The question as to what kind of orders and directions is referred to in subdivision 2, and the connection that must exist between such “order or direction” to which the injured employe is bound to conform and is conforming when injured, and the negligence of the person giving such order or direction, is discussed to some extent in the following authorities: Ruegg, Employer’s Liability (5th ed.), 98-105; Beven, Employer’s Liability (2d ed.), 152-161; Dresser, Employer’s Liability, §§64-68, pp. 295-310; Louisville, etc., R. Co. v. Wagner, supra; Snowdon v. Baynes, L. R. 24 Q. B. D. 568, 59 L. J. Q. B. 325; Wild v. Waygood, supra; Mobile, etc., R. Co. v. George, 94 Ala. 199, 218, 219, 10 South. 145; Birmingham, etc., B. Co. v. Gross, 97 Ala. 220, 226, 227, 12 South. 36; Mary Lee, etc., Co. v. Chambliss, 97 Ala. 171, 176, 11 South. 897. See, also, Dantzler v. DeBardeleben, etc., Co., 101 Ala. 309, 14 South. 10, 22 L. R. A. 361.

It was said in Louisville, etc., R. Co. v. Wagner, supra, p. 424: “The order to loose the truck was the proximate' cause of the plaintiff’s injury. And it was both directing the plaintiff into a dangerous situation, that he was thus bound to enter, and then ordering the truck turned loose upon him without warning that constitutes the actionable wrong.
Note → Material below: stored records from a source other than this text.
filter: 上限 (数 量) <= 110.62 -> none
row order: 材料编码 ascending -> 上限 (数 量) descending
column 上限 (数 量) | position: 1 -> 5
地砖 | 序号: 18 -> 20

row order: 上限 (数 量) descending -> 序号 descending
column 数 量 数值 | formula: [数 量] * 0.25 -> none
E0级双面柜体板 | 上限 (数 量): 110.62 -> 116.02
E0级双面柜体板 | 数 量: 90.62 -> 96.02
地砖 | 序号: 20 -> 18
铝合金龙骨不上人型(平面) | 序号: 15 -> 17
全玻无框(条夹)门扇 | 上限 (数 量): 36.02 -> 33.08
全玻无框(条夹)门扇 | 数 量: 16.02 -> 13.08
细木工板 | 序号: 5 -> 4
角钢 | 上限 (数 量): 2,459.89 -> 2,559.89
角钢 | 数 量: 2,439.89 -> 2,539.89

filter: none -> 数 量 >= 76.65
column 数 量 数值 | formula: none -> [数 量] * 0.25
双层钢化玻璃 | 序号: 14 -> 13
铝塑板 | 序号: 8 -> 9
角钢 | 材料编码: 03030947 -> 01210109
See Wild v. Waygood, supra; Wright v. Wallis, 3 Times L. Rep. 779; City Council v. Harris, 101 Ala. 564, 14 South. 357.”

We have only considered the objections to the fourth paragraph of complaint urged by appellee, as stated above, and it is clear that they are not tenable. The judgment is, therefore, affirmed as to the first, second, and third para*94graphs of complaint, and reversed as to the fourth, with instructions to overrule appellee’s demurrer thereto, and for further proceedings not inconsistent with this opinion.